Tableau 4 - Scénario de finances publique
FAUT-IL CRAINDRE UNE REMONTÉE DES TAUX D’INTÉRÊT PUBLICS ?
La France – et l’Europe en général – auraient dû engager le choc d’investissement massif que nous appelions de nos vœux au moment où les taux d’intérêt étaient nuls, même à des horizons très longs. En janvier 2016, l’État français pouvait s’endetter à 10 ans à un taux d’intérêt de 0,1 % : tout investissement socialement utile aurait pu être rentabilisé. Les taux restent toujours à un niveau historiquement faible (0,7 % en octobre 2017). L’intérêt général impose d’agir sans retard.
Avec la remontée récente des taux, la gouvernance par la peur revient en Europe. Ceci permet de repousser toujours plus loin le choc d’investissement public si urgent. Or, ce vent de panique ne doit pas masquer que même si les taux d’intérêt remontent, ils restent à des niveaux extrêmement bas. Le refinancement de la dette qui arrive à maturité (contractée à des périodes où les taux étaient plus forts) par de la dette nouvelle à taux bas (même s’ils sont plus élevés que ceux qui prévalaient il y a un an) continuera à diminuer le taux d’intérêt moyen auquel la dette publique française est contractée. En moyenne, la dette de l’État français a une durée de vie de 7 ans et 195 jours. Si elle existe, la légère remontée des taux d’intérêt sera faible et se fera sentir avec un long délai sur le budget de l’État.
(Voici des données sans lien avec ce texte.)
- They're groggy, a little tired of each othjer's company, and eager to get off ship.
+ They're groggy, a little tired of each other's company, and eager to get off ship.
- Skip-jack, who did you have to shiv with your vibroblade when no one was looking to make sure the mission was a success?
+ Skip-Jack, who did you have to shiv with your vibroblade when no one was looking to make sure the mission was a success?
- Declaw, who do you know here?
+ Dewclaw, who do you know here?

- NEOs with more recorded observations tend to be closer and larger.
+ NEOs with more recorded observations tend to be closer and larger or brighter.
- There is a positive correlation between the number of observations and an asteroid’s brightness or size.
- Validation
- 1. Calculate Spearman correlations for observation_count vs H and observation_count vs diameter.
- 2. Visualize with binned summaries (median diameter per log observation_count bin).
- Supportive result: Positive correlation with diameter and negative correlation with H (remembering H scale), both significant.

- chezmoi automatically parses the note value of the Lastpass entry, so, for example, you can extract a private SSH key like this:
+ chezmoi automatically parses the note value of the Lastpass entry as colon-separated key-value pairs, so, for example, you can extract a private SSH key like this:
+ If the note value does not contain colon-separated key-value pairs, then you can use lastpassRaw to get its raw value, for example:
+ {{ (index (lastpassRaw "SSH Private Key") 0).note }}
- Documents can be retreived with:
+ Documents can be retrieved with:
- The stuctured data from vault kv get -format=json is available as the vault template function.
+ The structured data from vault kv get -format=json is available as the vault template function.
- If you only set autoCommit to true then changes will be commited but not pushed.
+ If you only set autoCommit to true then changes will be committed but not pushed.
Comme pour l’ensemble de l’exercice de cadrage macroéconomique, nous avons adopté des hypothèses conservatrices et défavorables pour notre scénario. Nous avons ainsi supposé que les marchés financiers auront initialement une forte réaction de défiance vis-à-vis du programme l’Avenir en commun, et que le taux d’intérêt sur les nouvelles émissions de dette française augmentera initialement de 200 points de base. Puis, dans les années suivantes, la confiance des marchés reviendra compte-tenu des résultats obtenus, mais pour autant les taux nominaux ne devraient pas baisser significativement dans un contexte de normalisation de la politique monétaire en zone euro. Prudent, ce scénario ne tient pas compte du processus européen de transformation de la monnaie unique et de changement des statuts et des missions de la Banque centrale, qui favoriserait d’autant plus l’application de l’Avenir en commun.
Ceci ne doit pas faire oublier qu’en sortant rapidement du scénario déflationniste, notre programme permettra d’amortir le choc lié à la remontée des taux d’intérêt sur le coût réel du service de la dette.